San Diego boardmaker and entrepreneur Larry Gordon, who died on January 1st from Parkinson's-related illness at age 76, was one of those people you appreciate more and more with age. Quiet, steady, low-key, dependable. Never showed up at work with a flask snuggled in his back pocket. Never had the IRS breathing down his neck. Didn't set any fires, literally or metaphorically.
Along with partner Floyd Smith, the Chicago-born Gordon brought storefront retail to the San Diego surf scene in 1959, with the opening of Gordon and Smith Surfboards in Pacific Beach. Larry did much of the shaping in the early years, but eventually focused his attention on keeping the business running smoothly, and it was his firm hand that guided G&S neatly through the shortboard revolution—an event that proved catastrophic for most other establishment boardmakers. If you surfed in California during the Nixon years, you owe Gordon a debt for the 1974 introduction of the full-templated, soft-railed G&S Modern Machine, which helped wake us up from our collective North Shore-worshipping hypnotic state and thus give up the Sunset-ready pintails we'd been riding at Hermosa Pier, Trestles, and every other gun-inappropriate break up and down the coast.

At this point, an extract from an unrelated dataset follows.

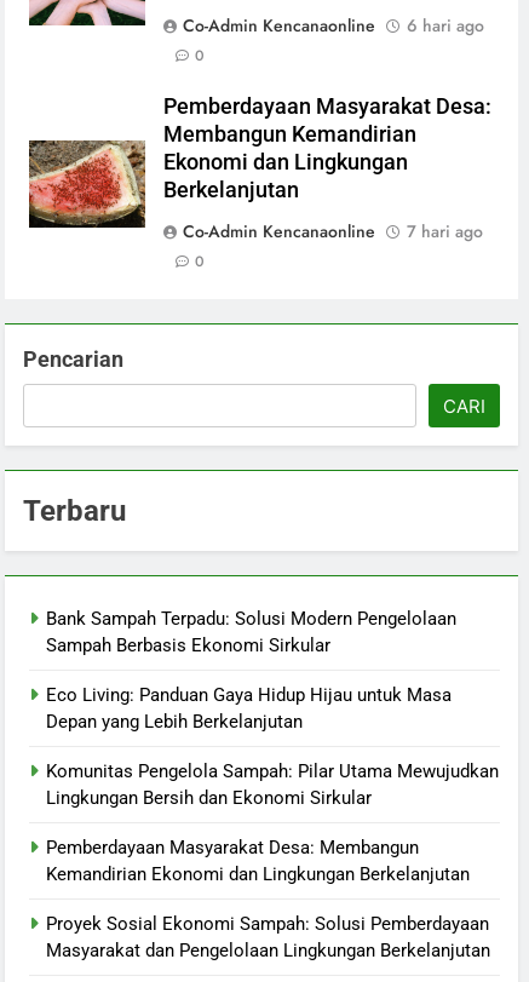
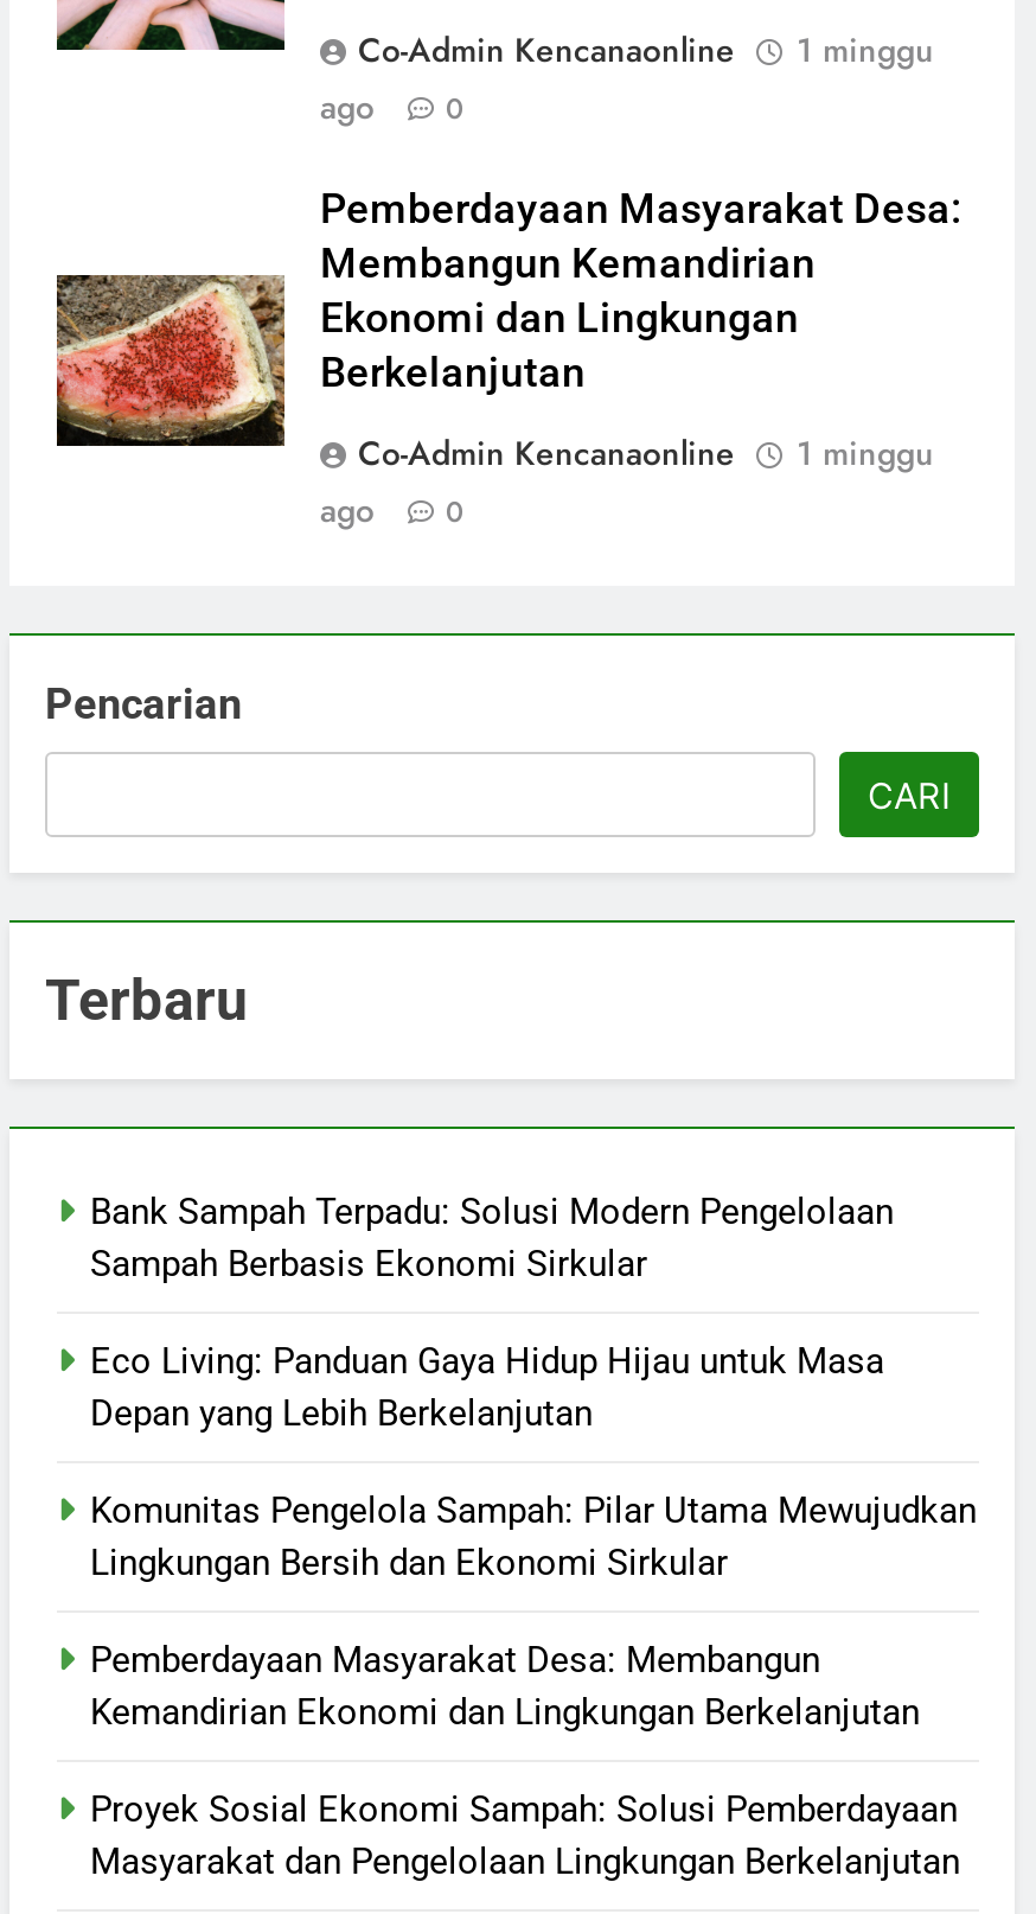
[407,14,484,38] 6 hari ago -> [320,27,934,132] 1 minggu | ago
[407,220,483,244] 7 hari ago -> [320,430,934,535] 1 minggu | ago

In his humble way, Gordon was among the most attractive figures in all of surf manufacturing. Surfers wanted to ride for him. Shapers wanted to sign their name under the G&S label. Skip Frye, Barry Kanaiaupuni, Mark Richards, and Rusty Preisendorfer were among the dozens who were involved with Gordon over the decades (A deeply religious man, Larry nonetheless had the business smarts to make room on the team roster for heretics and hellraisers like Mike Hynson and Butch van Artsdalen). In later years, with his health declining, many of these old associates, without conscious thought, adjusted their relationship with Gordon from professional to personal. He was a person you wanted to keep in touch with.
Goodbye, Larry Gordon. It was a graceful ride.